■ Dataset records ■
--

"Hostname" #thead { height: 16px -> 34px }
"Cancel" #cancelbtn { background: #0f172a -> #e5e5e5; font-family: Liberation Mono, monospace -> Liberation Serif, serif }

--

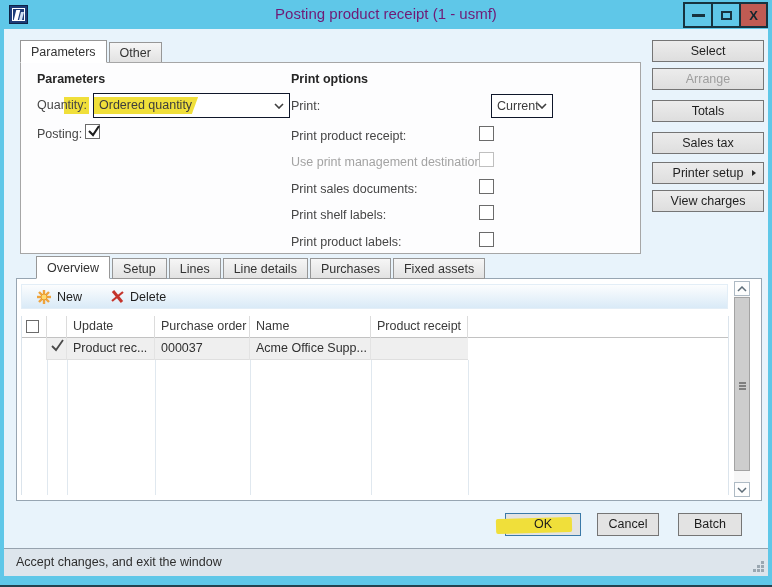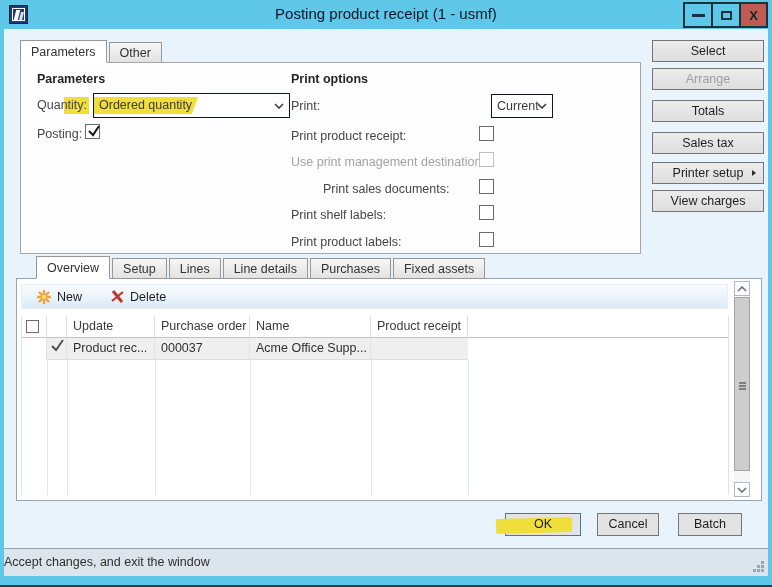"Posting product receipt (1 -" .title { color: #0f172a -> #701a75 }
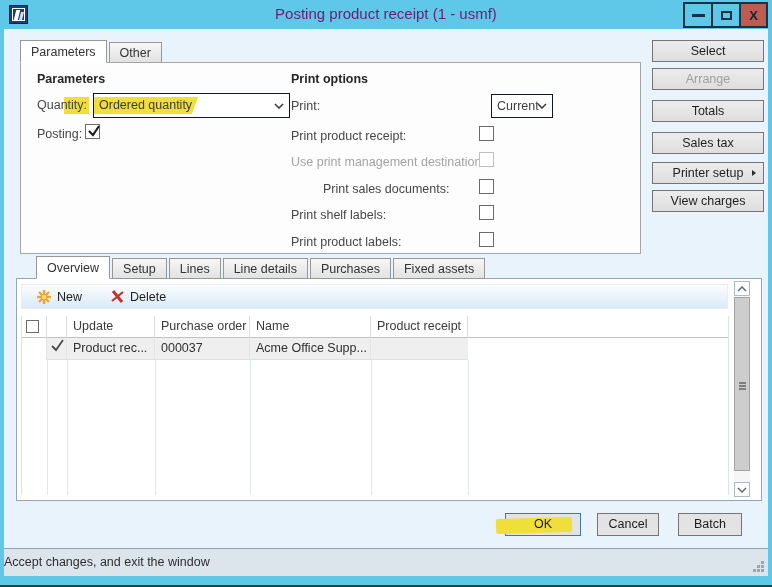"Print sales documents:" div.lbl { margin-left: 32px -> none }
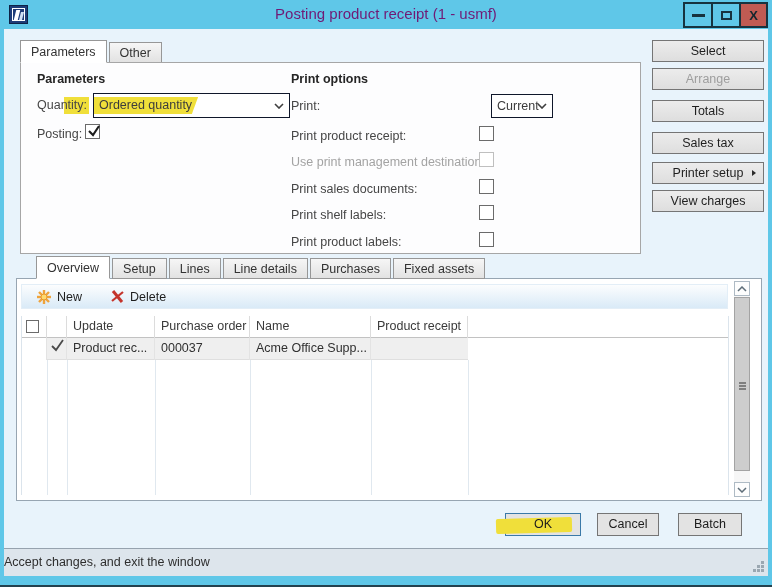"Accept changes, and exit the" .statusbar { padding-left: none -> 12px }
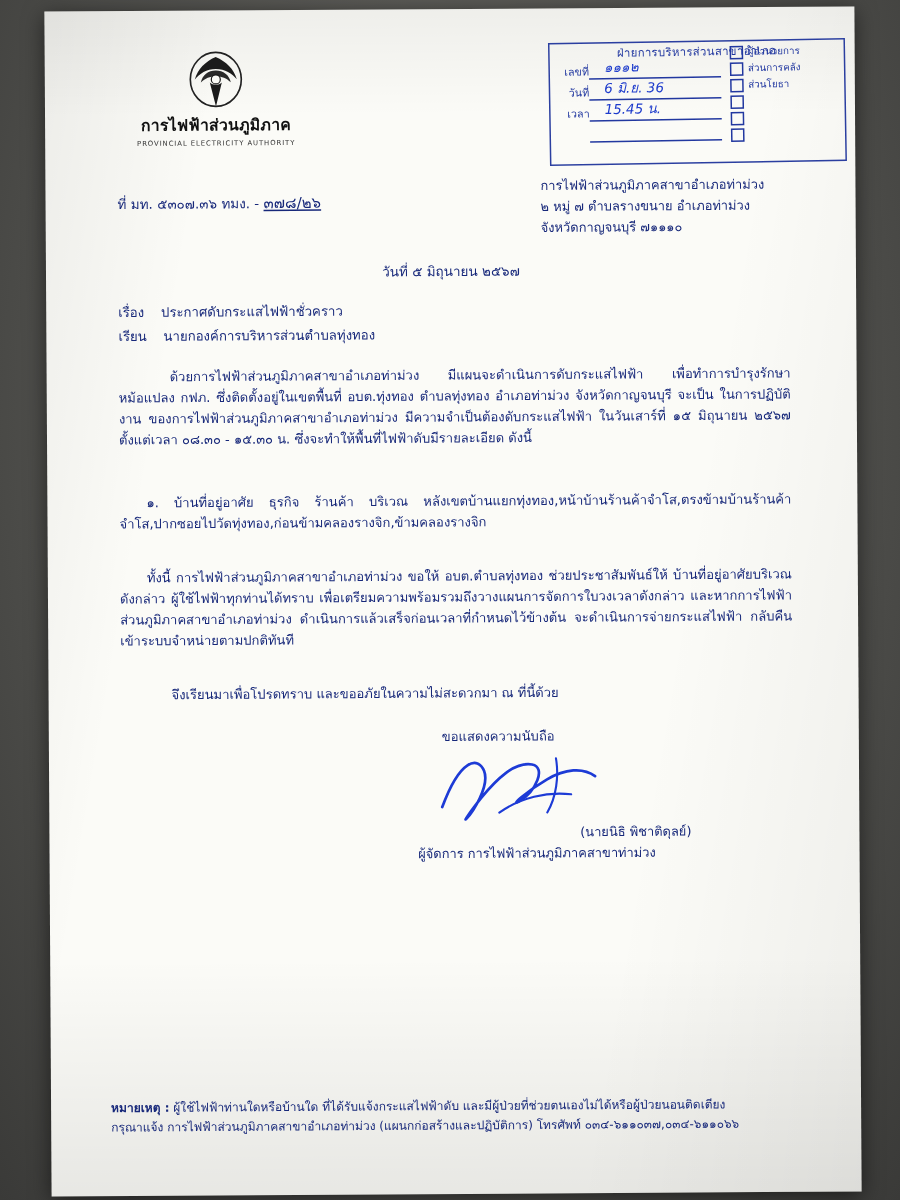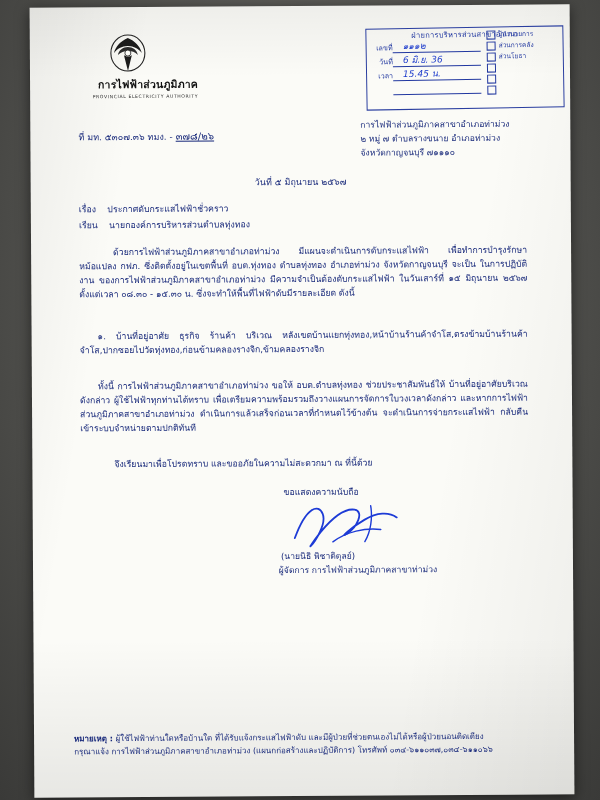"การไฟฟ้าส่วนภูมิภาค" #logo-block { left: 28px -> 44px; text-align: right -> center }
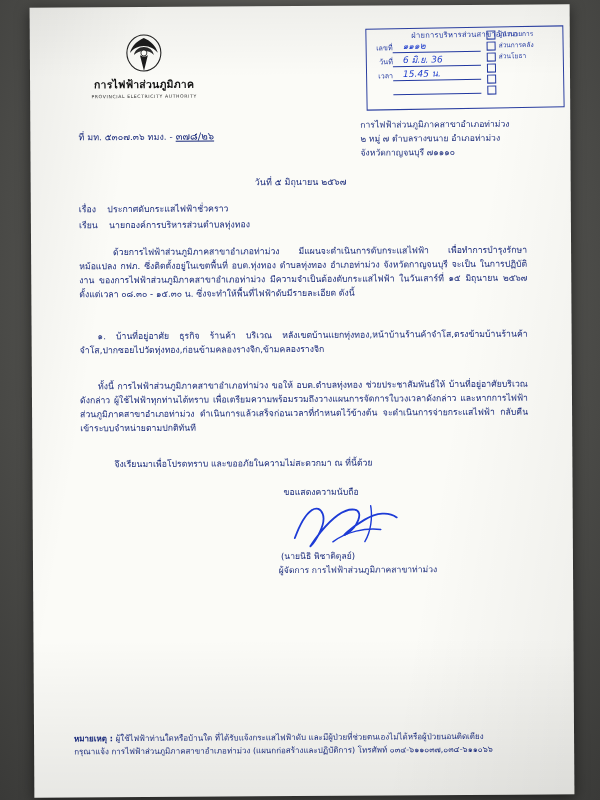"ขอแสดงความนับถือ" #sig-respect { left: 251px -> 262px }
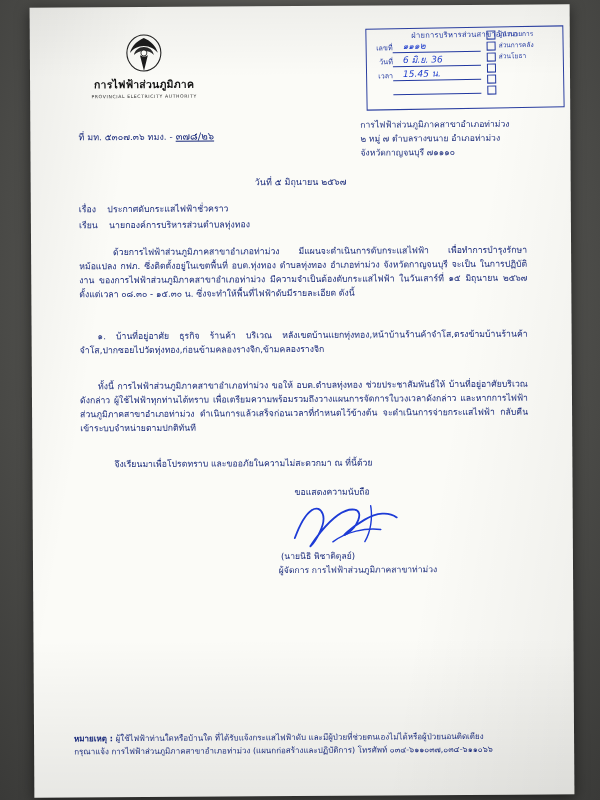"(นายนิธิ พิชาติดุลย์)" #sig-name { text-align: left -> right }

--

Within the listing above, extract exactly the lines that run from the one containing "changes, and exit" through the one containing "text-align: left ->", excluding any pictures.

"Accept changes, and exit the" .statusbar { padding-left: none -> 12px }
"การไฟฟ้าส่วนภูมิภาค" #logo-block { left: 28px -> 44px; text-align: right -> center }
"ขอแสดงความนับถือ" #sig-respect { left: 251px -> 262px }
"(นายนิธิ พิชาติดุลย์)" #sig-name { text-align: left -> right }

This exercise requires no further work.